Material provided:

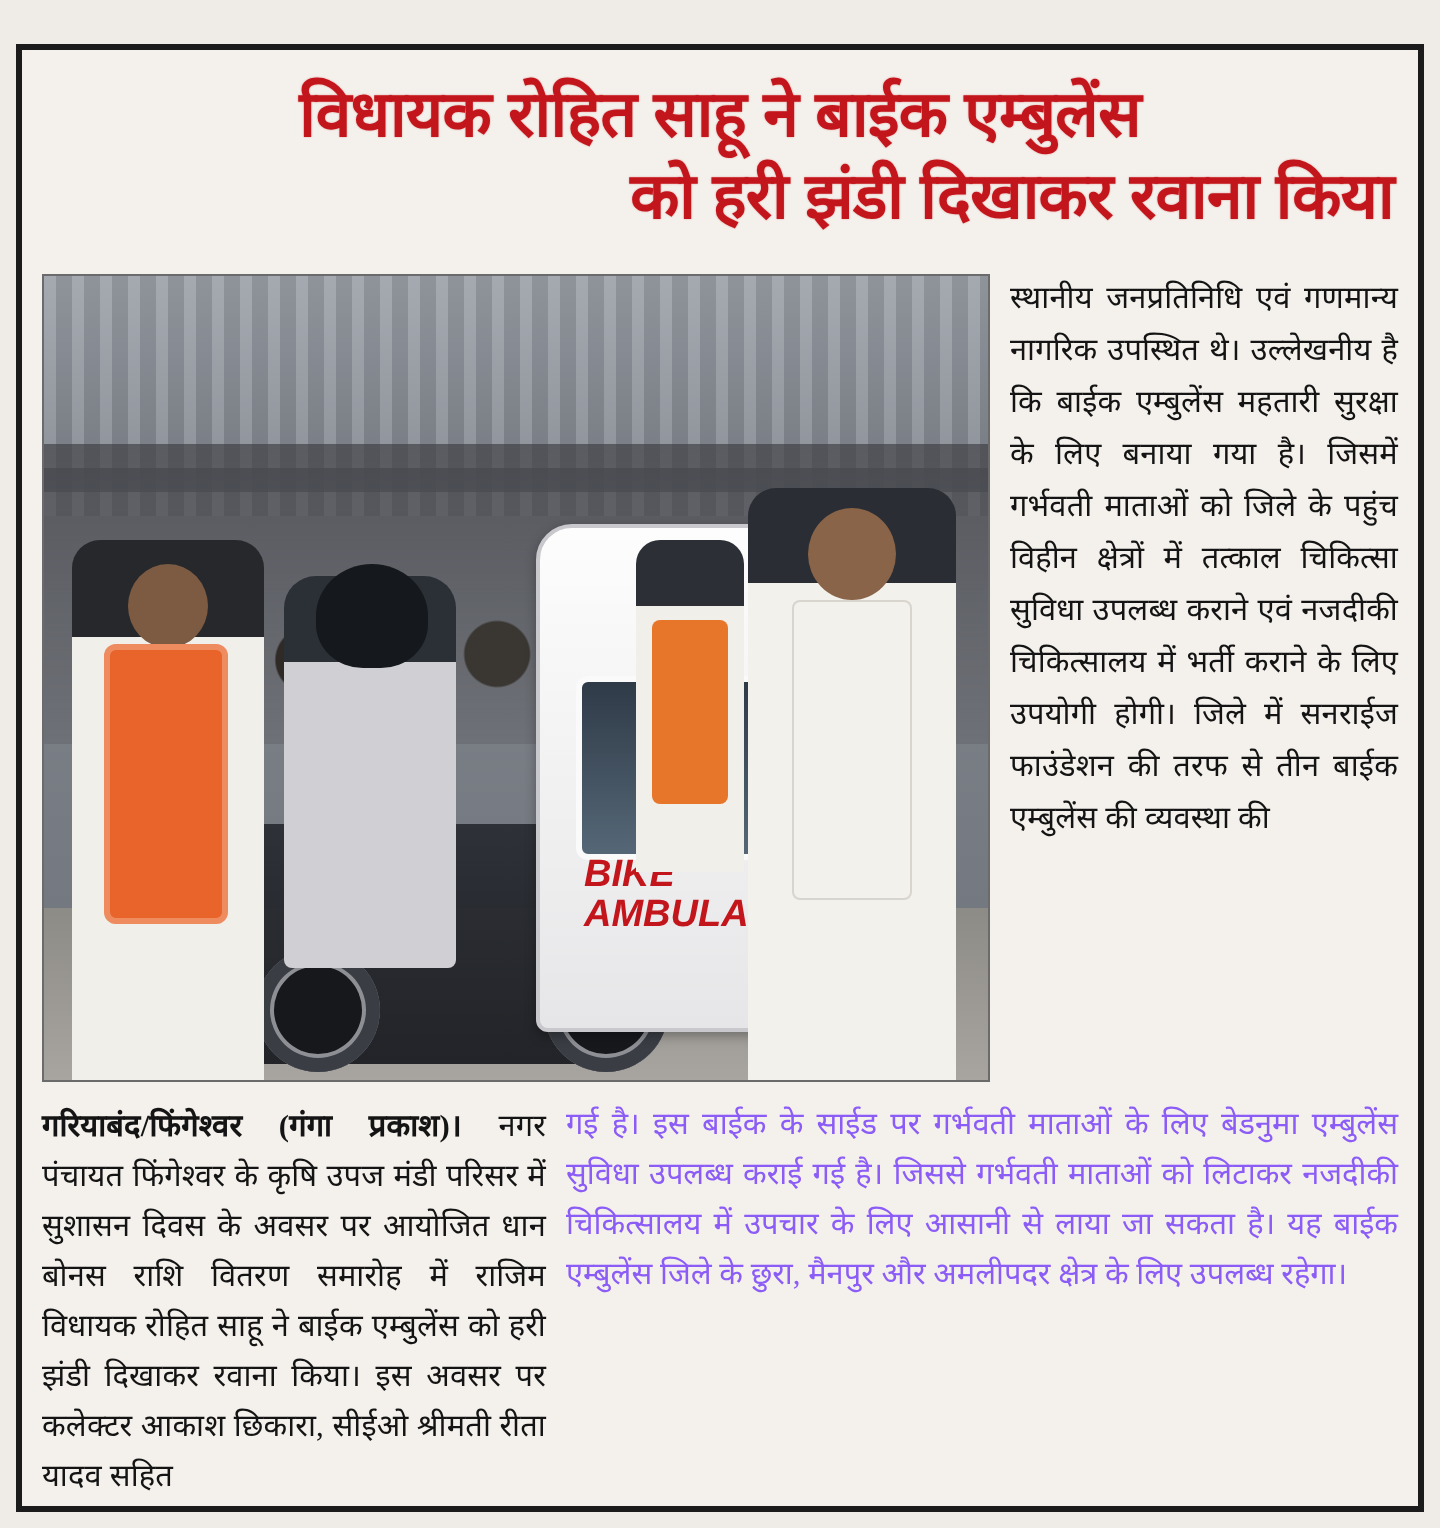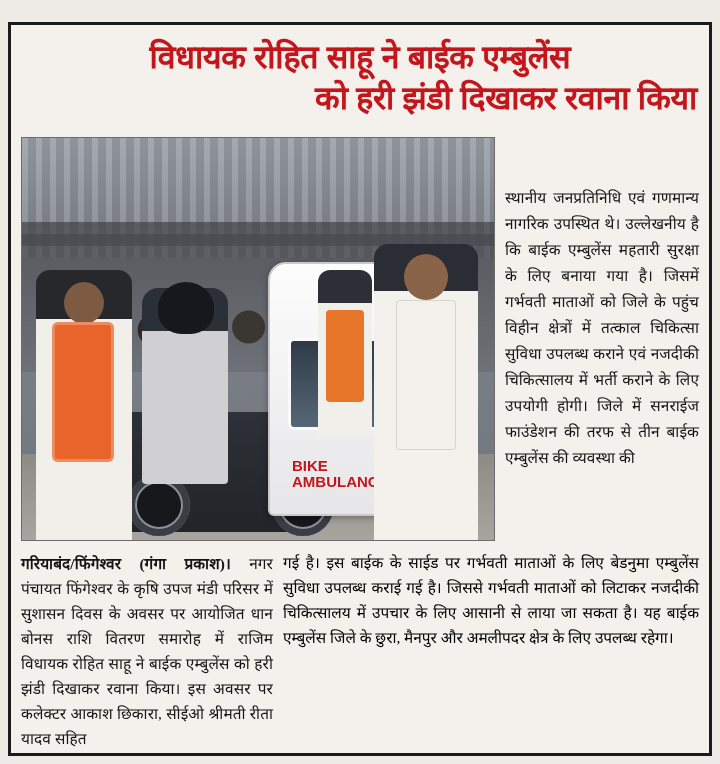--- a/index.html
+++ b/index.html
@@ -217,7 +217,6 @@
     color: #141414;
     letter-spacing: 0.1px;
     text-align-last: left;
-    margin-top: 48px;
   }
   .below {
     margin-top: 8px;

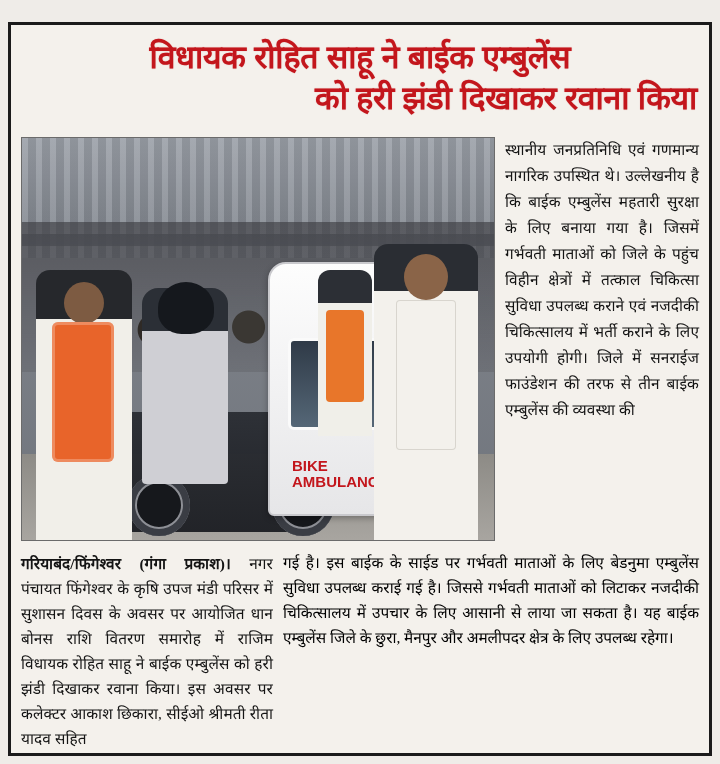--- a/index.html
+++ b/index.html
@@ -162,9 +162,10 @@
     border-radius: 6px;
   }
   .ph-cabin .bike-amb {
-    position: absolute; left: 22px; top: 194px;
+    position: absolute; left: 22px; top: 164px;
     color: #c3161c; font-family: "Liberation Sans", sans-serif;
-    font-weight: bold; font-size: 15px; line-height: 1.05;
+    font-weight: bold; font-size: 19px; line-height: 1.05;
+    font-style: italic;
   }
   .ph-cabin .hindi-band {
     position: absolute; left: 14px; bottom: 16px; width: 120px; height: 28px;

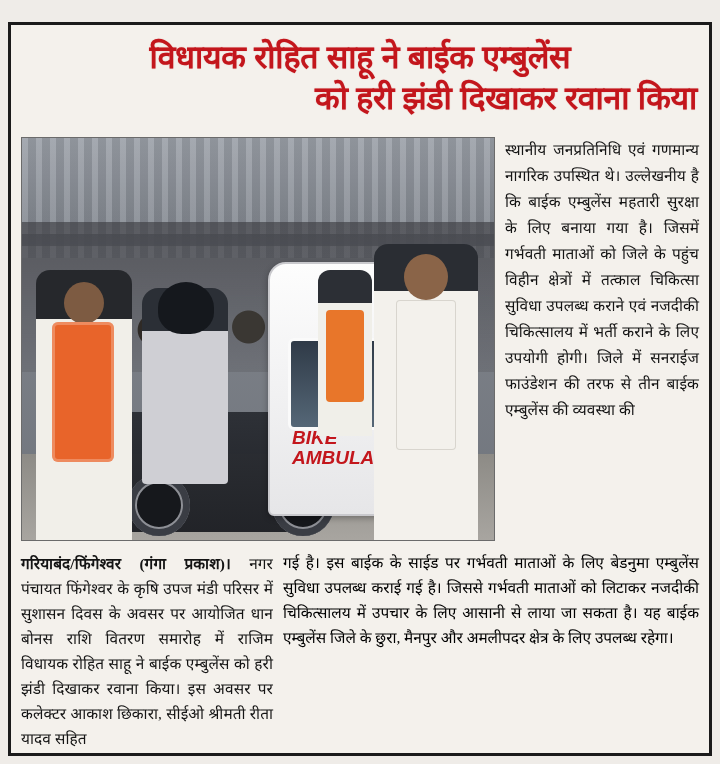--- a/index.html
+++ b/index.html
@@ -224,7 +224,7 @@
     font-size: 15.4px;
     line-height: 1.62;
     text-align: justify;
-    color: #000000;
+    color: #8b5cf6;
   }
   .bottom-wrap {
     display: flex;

Your assignment: Excluding every picture, set down the listing exactly.

Written reply:
--- a/index.html
+++ b/index.html
@@ -217,7 +217,6 @@
     color: #141414;
     letter-spacing: 0.1px;
     text-align-last: left;
-    margin-top: 48px;
   }
   .below {
     margin-top: 8px;

--- a/index.html
+++ b/index.html
@@ -162,9 +162,10 @@
     border-radius: 6px;
   }
   .ph-cabin .bike-amb {
-    position: absolute; left: 22px; top: 194px;
+    position: absolute; left: 22px; top: 164px;
     color: #c3161c; font-family: "Liberation Sans", sans-serif;
-    font-weight: bold; font-size: 15px; line-height: 1.05;
+    font-weight: bold; font-size: 19px; line-height: 1.05;
+    font-style: italic;
   }
   .ph-cabin .hindi-band {
     position: absolute; left: 14px; bottom: 16px; width: 120px; height: 28px;

--- a/index.html
+++ b/index.html
@@ -224,7 +224,7 @@
     font-size: 15.4px;
     line-height: 1.62;
     text-align: justify;
-    color: #000000;
+    color: #8b5cf6;
   }
   .bottom-wrap {
     display: flex;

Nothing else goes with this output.